Harmonic Path Integral Diffusion

Harmonic Path Integral Diffusion (H-PID) introduces a novel approach to sampling from complex, continuous probability distributions by creating a time-dependent ‘‘bridge’’ from an initial point to the target distribution. Formulated as a Stochastic Optimal Control problem, H-PID balances control effort and accuracy through a unique three-level integrable structure: Top Level: Potential, force, and gauge terms combine to form a linearly solvable Path Integral Control system based on Green functions.
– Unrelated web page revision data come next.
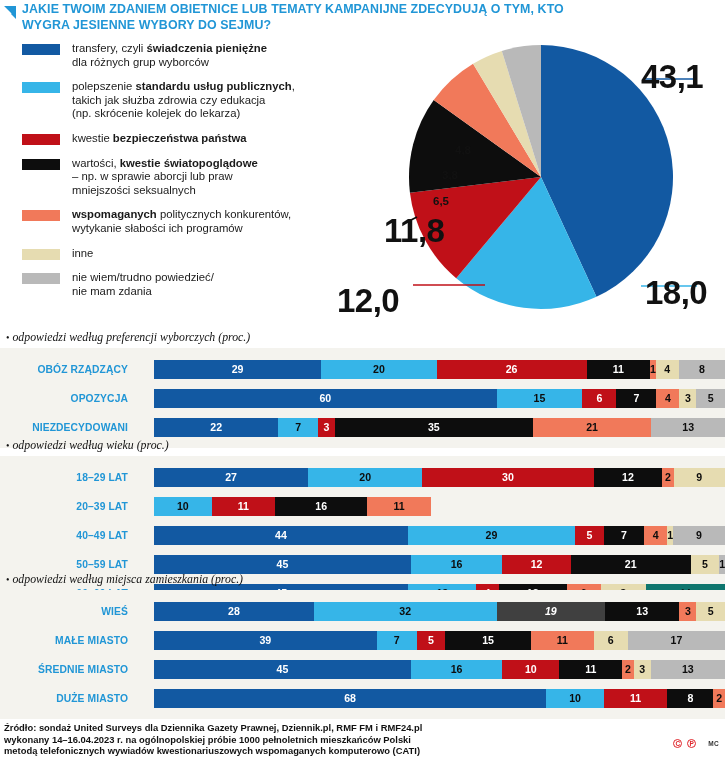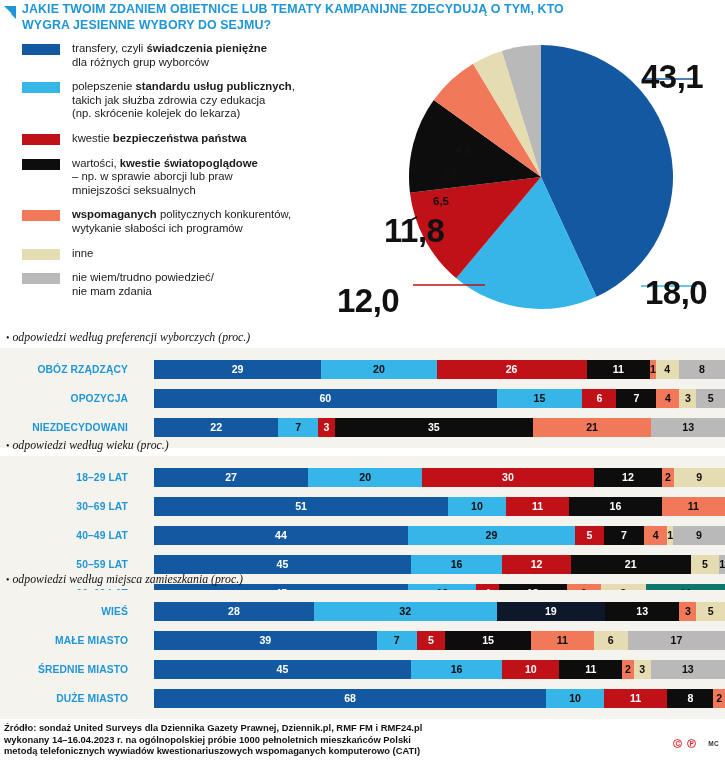--- a/index.html
+++ b/index.html
@@ -263,7 +263,7 @@
           </div>
         </div>
         <div class="bar-row">
-          <div class="row-label" style="color: rgb(33, 150, 214);">30–69 LAT</div>
+          <div class="row-label" style="color: rgb(33, 150, 214);">20–39 LAT</div>
           <div class="bar">
             <div class="seg" style="background: rgb(18, 89, 162); width: 51.5152%;">
               <span style="color: rgb(255, 255, 255);">51</span>

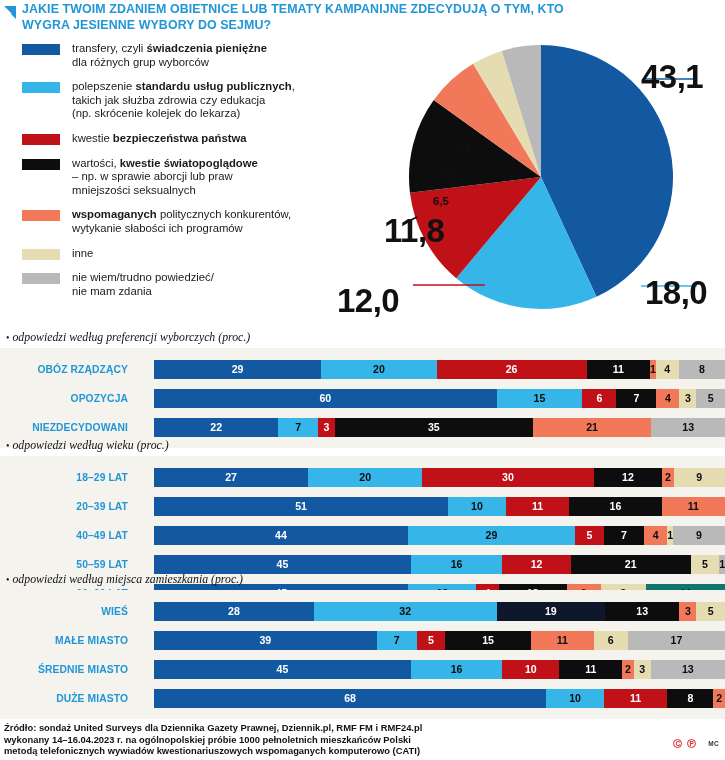--- a/index.html
+++ b/index.html
@@ -265,9 +265,6 @@
         <div class="bar-row">
           <div class="row-label" style="color: rgb(33, 150, 214);">20–39 LAT</div>
           <div class="bar">
-            <div class="seg" style="background: rgb(18, 89, 162); width: 51.5152%;">
-              <span style="color: rgb(255, 255, 255);">51</span>
-            </div>
             <div class="seg" style="background: rgb(54, 181, 232); width: 10.101%;">
               <span style="color: rgb(13, 13, 13);">10</span>
             </div>

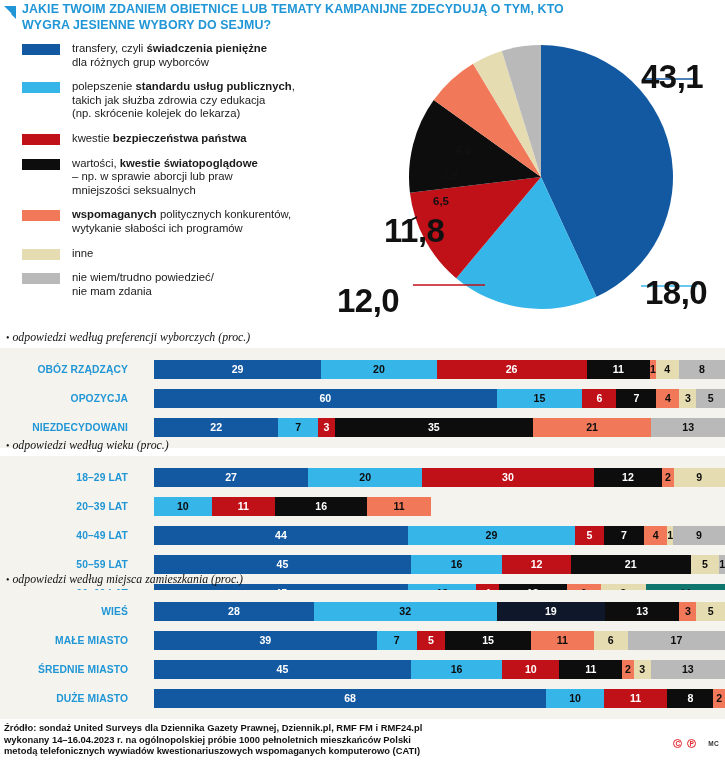--- a/index.html
+++ b/index.html
@@ -391,7 +391,7 @@
             <div class="seg" style="background: rgb(54, 181, 232); width: 32%;">
               <span style="color: rgb(13, 13, 13);">32</span>
             </div>
-            <div class="seg" style="background: #0f172a; width: 19%;">
+            <div class="seg" style="background: #404040; width: 19%; font-style: italic;">
               <span style="color: rgb(255, 255, 255);">19</span>
             </div>
             <div class="seg" style="background: rgb(13, 13, 13); width: 13%;">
Mid Level: With quadratic potentials and affine force/gauge terms, the Green functions reduce to Gaussian forms, mirroring quantum harmonic oscillators in imaginary time. Bottom Level: For a uniform quadratic case, the optimal drift/control reduces to a convolution of the target distribution with a Gaussian kernel, enabling efficient sampling. Implementation-wise the low-level H-PID operates without neural networks, allowing it to run efficiently on standard CPUs while achieving high precision. Validated on Gaussian mixtures and CIFAR-10 images, H-PID reveals a ‘‘weighted state’’ parameter as an order parameter in a dynamic phase transition, signaling early completion of the sampling process. This feature positions H-PID as a strong alternative to traditional methods sampling, such as simulated annealing, particularly for applications that demand analytical control, computational efficiency, and scalability.